Task brief → Look for the line that has "[157,692,167,704] J ->" in the material below; please repeat it and every line after it, exactly, up to and including the line that has "[129,299,241,318] Applications) |", and nothing else.

Data in this exercise →
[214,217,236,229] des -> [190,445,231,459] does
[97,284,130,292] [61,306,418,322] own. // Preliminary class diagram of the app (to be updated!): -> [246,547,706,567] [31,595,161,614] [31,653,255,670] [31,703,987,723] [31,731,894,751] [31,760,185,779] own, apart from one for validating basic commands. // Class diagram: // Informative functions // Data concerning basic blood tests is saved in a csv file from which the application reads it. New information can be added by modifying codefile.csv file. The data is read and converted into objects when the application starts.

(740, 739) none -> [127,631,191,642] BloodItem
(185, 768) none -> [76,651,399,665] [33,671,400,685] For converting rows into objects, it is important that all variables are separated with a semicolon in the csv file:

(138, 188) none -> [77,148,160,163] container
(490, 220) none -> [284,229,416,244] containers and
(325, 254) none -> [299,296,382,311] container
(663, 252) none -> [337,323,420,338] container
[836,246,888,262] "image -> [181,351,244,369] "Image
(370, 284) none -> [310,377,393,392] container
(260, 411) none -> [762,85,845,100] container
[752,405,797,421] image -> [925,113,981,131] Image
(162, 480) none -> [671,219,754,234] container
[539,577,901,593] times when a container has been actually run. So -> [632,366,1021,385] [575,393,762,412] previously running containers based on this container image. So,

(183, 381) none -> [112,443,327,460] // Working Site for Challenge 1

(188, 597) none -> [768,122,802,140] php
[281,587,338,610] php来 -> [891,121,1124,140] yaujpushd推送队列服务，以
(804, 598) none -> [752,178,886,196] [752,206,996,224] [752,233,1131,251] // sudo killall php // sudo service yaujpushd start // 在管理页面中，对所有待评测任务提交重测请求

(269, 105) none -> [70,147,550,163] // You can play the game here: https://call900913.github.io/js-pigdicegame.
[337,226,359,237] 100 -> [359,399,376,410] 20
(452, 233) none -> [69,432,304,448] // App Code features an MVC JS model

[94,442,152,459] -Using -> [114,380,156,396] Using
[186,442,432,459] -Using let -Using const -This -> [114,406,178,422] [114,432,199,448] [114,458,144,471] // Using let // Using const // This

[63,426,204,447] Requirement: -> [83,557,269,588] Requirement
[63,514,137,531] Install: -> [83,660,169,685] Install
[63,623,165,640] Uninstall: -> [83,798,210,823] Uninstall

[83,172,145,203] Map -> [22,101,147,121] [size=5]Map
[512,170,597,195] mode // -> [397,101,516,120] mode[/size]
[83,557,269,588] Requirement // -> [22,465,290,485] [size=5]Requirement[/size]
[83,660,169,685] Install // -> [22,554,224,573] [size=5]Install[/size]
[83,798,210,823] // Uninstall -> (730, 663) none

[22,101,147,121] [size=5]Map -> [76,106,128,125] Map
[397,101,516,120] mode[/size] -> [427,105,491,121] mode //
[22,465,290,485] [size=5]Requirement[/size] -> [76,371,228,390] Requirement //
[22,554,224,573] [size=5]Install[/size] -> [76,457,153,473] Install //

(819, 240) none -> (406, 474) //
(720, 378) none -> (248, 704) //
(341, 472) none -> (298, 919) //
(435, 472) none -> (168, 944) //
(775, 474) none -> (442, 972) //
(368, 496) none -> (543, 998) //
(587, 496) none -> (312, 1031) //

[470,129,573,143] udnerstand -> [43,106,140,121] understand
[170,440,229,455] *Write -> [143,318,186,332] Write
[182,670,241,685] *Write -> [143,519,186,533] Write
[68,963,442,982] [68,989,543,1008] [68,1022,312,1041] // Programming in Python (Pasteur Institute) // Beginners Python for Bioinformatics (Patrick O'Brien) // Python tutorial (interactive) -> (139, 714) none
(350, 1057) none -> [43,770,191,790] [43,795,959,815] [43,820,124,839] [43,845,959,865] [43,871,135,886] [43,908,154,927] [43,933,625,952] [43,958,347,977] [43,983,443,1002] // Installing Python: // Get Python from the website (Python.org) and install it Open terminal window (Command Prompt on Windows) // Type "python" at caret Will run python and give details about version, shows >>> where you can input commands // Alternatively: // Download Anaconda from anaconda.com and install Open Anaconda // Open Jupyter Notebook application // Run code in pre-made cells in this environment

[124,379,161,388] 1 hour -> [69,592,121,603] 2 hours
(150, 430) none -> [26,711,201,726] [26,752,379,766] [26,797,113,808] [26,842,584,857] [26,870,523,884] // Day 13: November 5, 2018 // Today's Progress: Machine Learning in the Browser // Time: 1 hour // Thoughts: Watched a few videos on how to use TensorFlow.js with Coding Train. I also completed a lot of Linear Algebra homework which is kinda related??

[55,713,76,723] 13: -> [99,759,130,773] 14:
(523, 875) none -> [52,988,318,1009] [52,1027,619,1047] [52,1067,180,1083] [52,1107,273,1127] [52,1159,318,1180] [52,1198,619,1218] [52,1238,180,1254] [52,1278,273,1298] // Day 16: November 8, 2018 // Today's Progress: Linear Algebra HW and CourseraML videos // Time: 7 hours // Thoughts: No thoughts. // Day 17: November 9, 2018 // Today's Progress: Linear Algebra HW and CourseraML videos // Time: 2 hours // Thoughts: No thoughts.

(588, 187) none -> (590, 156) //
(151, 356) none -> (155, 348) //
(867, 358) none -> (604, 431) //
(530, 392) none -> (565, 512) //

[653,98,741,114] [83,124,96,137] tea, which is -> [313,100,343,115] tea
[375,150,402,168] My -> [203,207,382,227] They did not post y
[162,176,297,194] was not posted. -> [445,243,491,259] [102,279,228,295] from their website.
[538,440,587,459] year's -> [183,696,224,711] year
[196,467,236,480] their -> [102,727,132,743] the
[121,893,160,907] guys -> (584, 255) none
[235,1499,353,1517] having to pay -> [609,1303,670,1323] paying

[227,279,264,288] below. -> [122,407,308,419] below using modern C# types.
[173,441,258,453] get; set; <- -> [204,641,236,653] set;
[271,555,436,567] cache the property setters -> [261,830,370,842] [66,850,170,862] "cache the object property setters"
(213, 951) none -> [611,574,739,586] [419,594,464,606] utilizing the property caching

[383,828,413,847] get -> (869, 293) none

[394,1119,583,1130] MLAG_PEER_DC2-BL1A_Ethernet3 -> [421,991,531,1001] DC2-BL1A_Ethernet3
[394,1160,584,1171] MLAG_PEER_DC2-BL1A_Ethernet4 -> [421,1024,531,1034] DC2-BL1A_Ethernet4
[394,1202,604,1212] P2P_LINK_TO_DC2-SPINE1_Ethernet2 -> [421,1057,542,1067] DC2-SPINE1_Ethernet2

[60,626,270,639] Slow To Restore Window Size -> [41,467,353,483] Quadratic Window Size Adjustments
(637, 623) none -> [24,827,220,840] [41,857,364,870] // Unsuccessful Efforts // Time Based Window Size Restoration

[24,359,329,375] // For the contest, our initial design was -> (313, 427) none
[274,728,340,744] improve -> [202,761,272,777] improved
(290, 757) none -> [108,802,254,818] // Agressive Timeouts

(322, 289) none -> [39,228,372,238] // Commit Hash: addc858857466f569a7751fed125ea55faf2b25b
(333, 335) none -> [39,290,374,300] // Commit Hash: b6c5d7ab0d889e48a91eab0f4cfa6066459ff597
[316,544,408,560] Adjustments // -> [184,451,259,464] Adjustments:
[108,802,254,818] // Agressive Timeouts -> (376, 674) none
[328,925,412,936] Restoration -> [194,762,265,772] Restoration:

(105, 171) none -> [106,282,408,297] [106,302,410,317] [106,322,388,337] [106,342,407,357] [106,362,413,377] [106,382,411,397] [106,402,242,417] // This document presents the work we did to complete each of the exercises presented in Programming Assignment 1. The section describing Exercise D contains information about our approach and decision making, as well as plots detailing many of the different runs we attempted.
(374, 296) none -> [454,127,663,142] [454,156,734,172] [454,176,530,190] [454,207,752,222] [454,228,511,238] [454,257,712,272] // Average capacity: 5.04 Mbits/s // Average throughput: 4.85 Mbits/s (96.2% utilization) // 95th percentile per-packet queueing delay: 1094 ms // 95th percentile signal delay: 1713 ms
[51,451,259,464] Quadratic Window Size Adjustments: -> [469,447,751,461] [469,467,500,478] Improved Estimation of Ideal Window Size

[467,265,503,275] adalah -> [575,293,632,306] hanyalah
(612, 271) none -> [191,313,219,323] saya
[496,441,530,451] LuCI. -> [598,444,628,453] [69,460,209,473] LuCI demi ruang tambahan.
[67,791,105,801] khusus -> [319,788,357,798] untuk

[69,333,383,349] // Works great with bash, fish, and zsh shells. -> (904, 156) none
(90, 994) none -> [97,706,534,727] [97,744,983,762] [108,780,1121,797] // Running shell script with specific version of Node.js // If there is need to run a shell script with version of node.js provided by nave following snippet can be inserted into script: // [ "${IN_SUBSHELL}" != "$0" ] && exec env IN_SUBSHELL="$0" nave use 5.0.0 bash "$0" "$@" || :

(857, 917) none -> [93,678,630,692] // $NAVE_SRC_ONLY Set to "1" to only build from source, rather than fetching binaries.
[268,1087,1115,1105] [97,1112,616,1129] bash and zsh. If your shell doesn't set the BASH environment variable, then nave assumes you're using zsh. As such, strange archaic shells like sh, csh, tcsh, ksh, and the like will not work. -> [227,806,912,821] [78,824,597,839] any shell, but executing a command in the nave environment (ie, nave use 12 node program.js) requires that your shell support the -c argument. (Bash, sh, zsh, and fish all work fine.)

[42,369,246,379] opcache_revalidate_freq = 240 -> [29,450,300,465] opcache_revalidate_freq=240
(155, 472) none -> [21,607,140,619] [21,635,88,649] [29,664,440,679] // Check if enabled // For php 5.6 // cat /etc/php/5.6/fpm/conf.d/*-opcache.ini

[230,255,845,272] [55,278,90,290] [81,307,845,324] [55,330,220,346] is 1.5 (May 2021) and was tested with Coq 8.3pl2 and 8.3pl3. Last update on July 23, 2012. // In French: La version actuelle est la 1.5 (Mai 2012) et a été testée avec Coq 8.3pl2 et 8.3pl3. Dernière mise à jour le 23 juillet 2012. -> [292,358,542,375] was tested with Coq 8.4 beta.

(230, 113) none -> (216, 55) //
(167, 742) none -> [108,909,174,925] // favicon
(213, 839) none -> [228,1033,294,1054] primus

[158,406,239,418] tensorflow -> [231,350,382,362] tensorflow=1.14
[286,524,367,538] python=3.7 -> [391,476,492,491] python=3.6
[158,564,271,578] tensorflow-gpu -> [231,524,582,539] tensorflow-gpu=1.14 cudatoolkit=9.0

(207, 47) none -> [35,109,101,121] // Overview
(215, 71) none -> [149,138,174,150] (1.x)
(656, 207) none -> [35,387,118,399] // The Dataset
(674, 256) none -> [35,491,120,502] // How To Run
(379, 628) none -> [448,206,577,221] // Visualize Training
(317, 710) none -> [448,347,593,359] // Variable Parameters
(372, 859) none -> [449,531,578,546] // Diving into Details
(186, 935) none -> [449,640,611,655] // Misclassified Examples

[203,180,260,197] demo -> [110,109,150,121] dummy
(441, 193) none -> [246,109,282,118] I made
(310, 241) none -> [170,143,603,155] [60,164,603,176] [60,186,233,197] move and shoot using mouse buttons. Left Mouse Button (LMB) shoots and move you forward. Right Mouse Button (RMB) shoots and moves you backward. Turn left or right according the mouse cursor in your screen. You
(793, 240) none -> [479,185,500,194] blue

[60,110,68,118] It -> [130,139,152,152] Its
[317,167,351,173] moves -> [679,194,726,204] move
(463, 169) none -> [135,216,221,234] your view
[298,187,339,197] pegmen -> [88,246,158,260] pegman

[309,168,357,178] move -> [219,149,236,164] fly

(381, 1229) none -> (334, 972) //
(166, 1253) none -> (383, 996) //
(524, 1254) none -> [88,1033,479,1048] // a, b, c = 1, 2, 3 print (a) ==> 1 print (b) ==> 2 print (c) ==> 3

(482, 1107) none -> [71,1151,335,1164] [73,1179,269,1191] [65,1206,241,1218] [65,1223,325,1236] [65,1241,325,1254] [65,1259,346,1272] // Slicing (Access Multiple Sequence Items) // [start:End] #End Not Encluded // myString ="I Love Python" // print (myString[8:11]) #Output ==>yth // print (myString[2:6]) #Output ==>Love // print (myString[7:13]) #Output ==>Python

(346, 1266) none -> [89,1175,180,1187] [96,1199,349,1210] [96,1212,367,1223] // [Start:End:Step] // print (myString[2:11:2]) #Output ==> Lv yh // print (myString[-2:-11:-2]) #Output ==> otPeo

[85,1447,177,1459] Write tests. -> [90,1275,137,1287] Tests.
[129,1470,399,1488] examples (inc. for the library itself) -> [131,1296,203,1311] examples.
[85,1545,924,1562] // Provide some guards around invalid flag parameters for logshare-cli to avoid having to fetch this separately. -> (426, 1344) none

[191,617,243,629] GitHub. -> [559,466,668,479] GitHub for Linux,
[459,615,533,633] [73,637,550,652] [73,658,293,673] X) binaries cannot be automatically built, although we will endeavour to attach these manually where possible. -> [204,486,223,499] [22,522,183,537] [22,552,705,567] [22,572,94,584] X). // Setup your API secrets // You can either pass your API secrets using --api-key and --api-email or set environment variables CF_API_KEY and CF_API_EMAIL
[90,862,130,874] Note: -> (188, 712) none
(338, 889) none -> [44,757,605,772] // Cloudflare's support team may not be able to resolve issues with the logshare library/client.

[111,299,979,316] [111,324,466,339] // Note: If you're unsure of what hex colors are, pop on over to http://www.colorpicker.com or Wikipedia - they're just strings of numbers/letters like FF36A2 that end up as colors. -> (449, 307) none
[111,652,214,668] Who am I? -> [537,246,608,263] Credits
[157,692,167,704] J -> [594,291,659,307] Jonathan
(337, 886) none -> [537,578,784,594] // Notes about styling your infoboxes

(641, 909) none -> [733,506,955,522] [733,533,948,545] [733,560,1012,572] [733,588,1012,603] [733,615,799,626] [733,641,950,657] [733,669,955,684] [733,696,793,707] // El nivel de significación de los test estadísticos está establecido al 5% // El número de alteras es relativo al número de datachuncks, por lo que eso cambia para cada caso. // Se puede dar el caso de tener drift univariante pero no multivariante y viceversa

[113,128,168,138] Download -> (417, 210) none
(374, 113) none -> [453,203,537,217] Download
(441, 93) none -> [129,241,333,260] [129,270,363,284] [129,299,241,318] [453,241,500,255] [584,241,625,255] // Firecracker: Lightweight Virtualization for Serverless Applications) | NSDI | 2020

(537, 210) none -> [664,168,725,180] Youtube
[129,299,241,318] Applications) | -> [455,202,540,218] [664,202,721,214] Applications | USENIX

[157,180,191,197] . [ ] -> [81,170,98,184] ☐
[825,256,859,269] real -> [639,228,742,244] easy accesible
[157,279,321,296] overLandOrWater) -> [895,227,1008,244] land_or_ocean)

Result for this exercise →
[157,692,167,704] J -> [594,291,659,307] Jonathan
(337, 886) none -> [537,578,784,594] // Notes about styling your infoboxes

(641, 909) none -> [733,506,955,522] [733,533,948,545] [733,560,1012,572] [733,588,1012,603] [733,615,799,626] [733,641,950,657] [733,669,955,684] [733,696,793,707] // El nivel de significación de los test estadísticos está establecido al 5% // El número de alteras es relativo al número de datachuncks, por lo que eso cambia para cada caso. // Se puede dar el caso de tener drift univariante pero no multivariante y viceversa

[113,128,168,138] Download -> (417, 210) none
(374, 113) none -> [453,203,537,217] Download
(441, 93) none -> [129,241,333,260] [129,270,363,284] [129,299,241,318] [453,241,500,255] [584,241,625,255] // Firecracker: Lightweight Virtualization for Serverless Applications) | NSDI | 2020

(537, 210) none -> [664,168,725,180] Youtube
[129,299,241,318] Applications) | -> [455,202,540,218] [664,202,721,214] Applications | USENIX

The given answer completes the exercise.